* [Your goal] Scan the records and identify every line in which the string "neighbouring" occurs, then return those lines.

[Before-and-after change records]
☆ ☆ ☆ ☆ ☆
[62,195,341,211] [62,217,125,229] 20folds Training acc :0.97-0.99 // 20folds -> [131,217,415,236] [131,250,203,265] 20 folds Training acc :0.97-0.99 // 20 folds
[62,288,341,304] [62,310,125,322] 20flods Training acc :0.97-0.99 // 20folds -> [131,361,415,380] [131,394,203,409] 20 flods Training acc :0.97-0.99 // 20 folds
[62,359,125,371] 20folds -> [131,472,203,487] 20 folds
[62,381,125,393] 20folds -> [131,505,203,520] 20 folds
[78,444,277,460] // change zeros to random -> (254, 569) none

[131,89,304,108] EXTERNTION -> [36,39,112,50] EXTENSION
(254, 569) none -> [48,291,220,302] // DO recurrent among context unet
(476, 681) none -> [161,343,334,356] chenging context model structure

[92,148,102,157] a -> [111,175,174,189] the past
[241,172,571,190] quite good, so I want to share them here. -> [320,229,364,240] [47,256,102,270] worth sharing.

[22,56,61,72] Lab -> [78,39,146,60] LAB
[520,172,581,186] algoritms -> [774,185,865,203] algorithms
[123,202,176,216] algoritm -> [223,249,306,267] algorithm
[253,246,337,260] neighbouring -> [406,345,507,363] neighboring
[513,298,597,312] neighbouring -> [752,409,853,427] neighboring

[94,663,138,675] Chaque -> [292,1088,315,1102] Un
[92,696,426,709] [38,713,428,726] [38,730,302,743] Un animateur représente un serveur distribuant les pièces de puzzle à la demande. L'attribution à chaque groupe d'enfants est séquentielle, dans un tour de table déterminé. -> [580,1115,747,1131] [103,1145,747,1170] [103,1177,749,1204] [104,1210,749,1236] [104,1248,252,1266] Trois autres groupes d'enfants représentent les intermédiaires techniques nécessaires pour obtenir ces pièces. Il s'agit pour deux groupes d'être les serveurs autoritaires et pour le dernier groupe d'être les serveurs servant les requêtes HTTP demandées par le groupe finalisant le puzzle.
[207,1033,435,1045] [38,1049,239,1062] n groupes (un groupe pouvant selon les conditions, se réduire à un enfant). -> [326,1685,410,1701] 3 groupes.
☆ ☆ ☆ ☆ ☆
* [The answer]
[253,246,337,260] neighbouring -> [406,345,507,363] neighboring
[513,298,597,312] neighbouring -> [752,409,853,427] neighboring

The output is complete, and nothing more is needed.